* Exercise details: Could you say how many lines below contain the word "these"? Give the number with no other text.

* Source records:

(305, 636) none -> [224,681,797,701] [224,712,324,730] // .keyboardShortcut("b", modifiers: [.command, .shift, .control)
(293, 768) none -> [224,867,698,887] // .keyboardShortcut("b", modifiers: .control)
---
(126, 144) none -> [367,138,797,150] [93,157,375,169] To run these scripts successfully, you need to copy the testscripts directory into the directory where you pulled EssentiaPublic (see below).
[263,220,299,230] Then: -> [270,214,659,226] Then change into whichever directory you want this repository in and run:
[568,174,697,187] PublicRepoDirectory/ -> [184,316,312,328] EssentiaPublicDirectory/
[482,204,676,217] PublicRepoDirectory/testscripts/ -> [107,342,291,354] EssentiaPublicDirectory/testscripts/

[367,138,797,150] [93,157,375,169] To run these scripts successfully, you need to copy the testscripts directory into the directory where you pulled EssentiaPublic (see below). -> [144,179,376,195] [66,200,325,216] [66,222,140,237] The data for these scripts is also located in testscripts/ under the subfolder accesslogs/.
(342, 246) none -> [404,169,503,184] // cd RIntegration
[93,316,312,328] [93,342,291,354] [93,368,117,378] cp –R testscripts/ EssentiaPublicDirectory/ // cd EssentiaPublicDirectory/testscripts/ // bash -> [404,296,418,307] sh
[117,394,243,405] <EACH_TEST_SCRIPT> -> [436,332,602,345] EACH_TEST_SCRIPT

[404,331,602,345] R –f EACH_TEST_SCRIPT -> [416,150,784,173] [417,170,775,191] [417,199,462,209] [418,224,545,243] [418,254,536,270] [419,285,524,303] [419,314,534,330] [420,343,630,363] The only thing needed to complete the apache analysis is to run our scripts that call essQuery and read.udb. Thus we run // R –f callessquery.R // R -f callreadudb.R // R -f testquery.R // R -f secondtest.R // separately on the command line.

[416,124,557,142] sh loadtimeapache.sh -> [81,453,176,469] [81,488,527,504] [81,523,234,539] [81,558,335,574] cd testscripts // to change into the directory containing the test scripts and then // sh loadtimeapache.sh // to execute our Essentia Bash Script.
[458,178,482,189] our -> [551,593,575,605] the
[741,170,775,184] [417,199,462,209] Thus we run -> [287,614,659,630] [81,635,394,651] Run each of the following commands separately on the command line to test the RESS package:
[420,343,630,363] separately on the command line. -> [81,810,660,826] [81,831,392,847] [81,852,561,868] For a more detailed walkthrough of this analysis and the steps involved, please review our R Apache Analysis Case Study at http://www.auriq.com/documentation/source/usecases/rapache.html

* Your solution: 2